◆ **ABOUT THIS EXERCISE**
Give back the entries below verbatim.
________
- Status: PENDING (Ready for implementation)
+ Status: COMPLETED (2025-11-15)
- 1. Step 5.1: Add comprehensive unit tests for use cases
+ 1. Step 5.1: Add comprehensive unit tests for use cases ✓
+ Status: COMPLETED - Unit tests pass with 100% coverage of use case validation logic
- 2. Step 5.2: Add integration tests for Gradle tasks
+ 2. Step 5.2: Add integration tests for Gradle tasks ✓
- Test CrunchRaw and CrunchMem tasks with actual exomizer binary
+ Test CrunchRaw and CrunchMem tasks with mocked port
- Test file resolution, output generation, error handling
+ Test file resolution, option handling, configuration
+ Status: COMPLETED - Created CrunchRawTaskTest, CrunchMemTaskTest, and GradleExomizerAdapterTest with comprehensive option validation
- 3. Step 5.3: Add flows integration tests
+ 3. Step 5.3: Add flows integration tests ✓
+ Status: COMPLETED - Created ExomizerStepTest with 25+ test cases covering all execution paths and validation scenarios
________
◆ **REPLY TO THE EXERCISE**
- Status: PENDING (Ready for implementation)
+ Status: COMPLETED (2025-11-15)
- 1. Step 5.1: Add comprehensive unit tests for use cases
+ 1. Step 5.1: Add comprehensive unit tests for use cases ✓
+ Status: COMPLETED - Unit tests pass with 100% coverage of use case validation logic
- 2. Step 5.2: Add integration tests for Gradle tasks
+ 2. Step 5.2: Add integration tests for Gradle tasks ✓
- Test CrunchRaw and CrunchMem tasks with actual exomizer binary
+ Test CrunchRaw and CrunchMem tasks with mocked port
- Test file resolution, output generation, error handling
+ Test file resolution, option handling, configuration
+ Status: COMPLETED - Created CrunchRawTaskTest, CrunchMemTaskTest, and GradleExomizerAdapterTest with comprehensive option validation
- 3. Step 5.3: Add flows integration tests
+ 3. Step 5.3: Add flows integration tests ✓
+ Status: COMPLETED - Created ExomizerStepTest with 25+ test cases covering all execution paths and validation scenarios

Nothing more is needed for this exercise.